Es curioso, pero por lo que se ve —y el lector o lectora puede corroborar hojeando las columnas de opinión de cualquier medio—, rara vez la presidenta Sheinbaum es acusada como responsable o autora intelectual de las políticas que cuestionan sus opositores. Por muy en contra que se declare alguien respecto a la Reforma Judicial o la extinción de organismos autónomos, no se le suele reprochar a la Presidenta su manufactura —sí, en cambio, se le reprocha el no desmarcarse de las propuestas de su predecesor—.
La costumbre de negarle agencia política a la Presidenta en algunos casos es mera misoginia, aunque también probablemente se conciba como una estrategia para no darle los reflectores que tan bien usó a su favor quien la precedió en el cargo.
Hay, sin embargo, un nuevo enemigo público declarado, más abstracto que una persona de carne y hueso y, por lo mismo, más ominoso: son las mayorías, acompañadas de su temida supuesta tiranía.
Así, cualquier cambio en la legislación, en la estructura del Estado o en las prácticas democráticas se presenta como la prueba del regreso de una curiosa autocracia en la que, en lugar de que gobierne, como el nombre lo dice, el capricho de una sola persona, es una masa inasible la que toma todas las decisiones importantes.
Quienes se escandalizan con este hecho suelen pensar que la política es un asunto complejo que sólo pueden resolver los «expertos en política», personas preparadas y educadas que se han formado especialmente para entender los asuntos públicos, como si por su propia naturaleza su comprensión no estuviera al alcance de todas las personas.
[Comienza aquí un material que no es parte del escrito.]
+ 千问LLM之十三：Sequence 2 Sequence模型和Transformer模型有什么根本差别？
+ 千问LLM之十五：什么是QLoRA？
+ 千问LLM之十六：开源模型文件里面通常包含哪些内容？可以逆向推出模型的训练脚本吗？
Las mayorías, además, se conciben como multitudes irracionales e impulsivas, sordas ante la experticia de los selectos grupos de «técnicos» que en el pasado justificaban las decisiones del poder político.
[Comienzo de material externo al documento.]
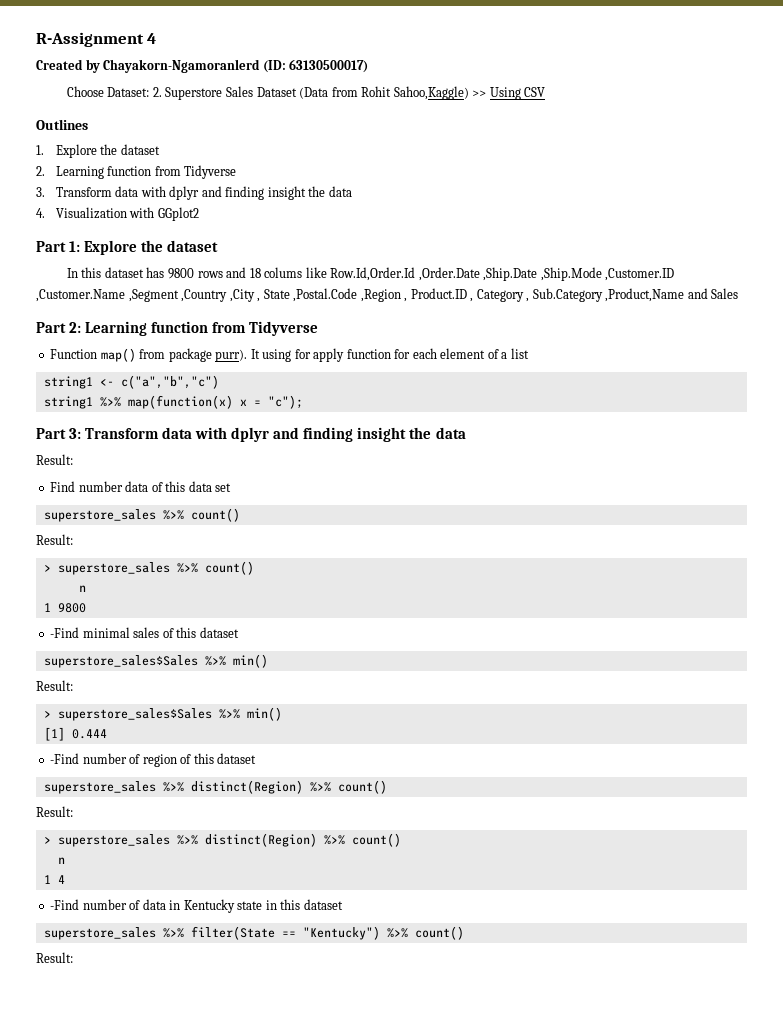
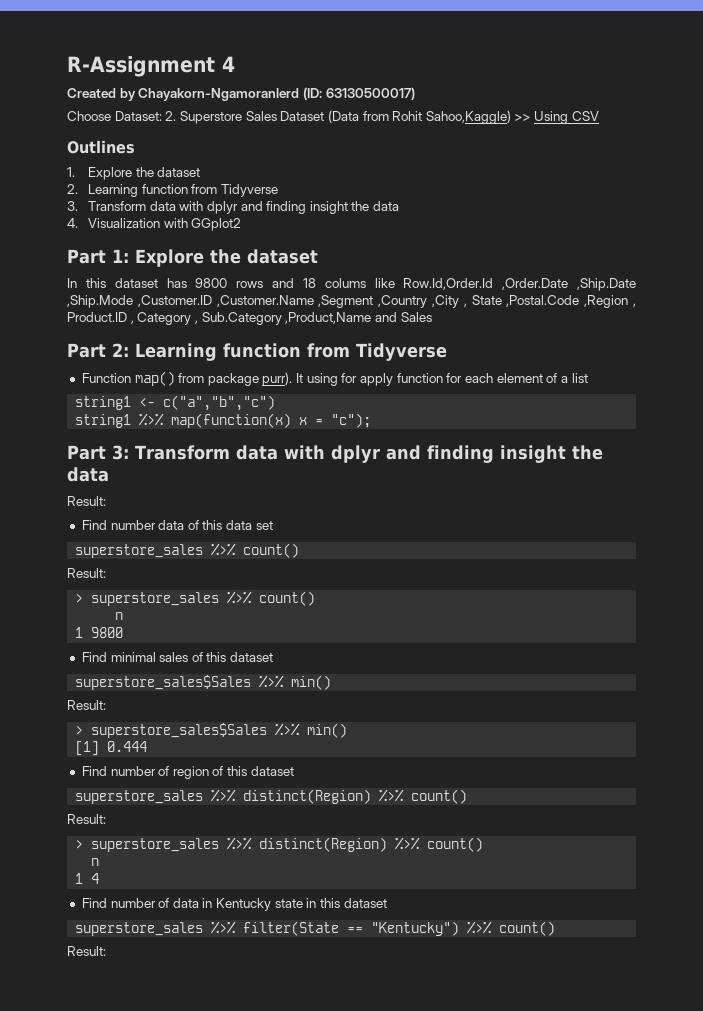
- -Find minimal sales of this dataset
+ Find minimal sales of this dataset
- -Find number of region of this dataset
+ Find number of region of this dataset
- -Find number of data in Kentucky state in this dataset
+ Find number of data in Kentucky state in this dataset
Llama la atención que, finalmente, el adversario de los opinadores de oposición tiene el nombre que siempre debió tener: es el poder de las mayorías, es decir, la democracia, a lo que le temen. A ese agente para ellos impredecible e irracional no suelen llamarlo “pueblo” porque saben que ese nombre le concede legitimidad y voluntad política. Prefieren concebirlo como masas de feligreses que siguen acríticamente los designios de alguien, aunque ya no pueden decir a ciencia cierta de quién.
A las mayorías se les reconoce la contundencia de los números, pero nunca la agencia de haber forjado, una lucha social tras otra, el movimiento popular que llegó al actual gobierno. Se les acusa, en cambio, de imponerse por volumen y aplastar a las minorías educadas y bienpensantes. La verdad es que siempre que los comentaristas cargaban contra López Obrador sabían que, en el fondo, estaban hablando del pueblo. Ahora que AMLO no está en escena, se ve claramente quién ha sido desde siempre su adversario.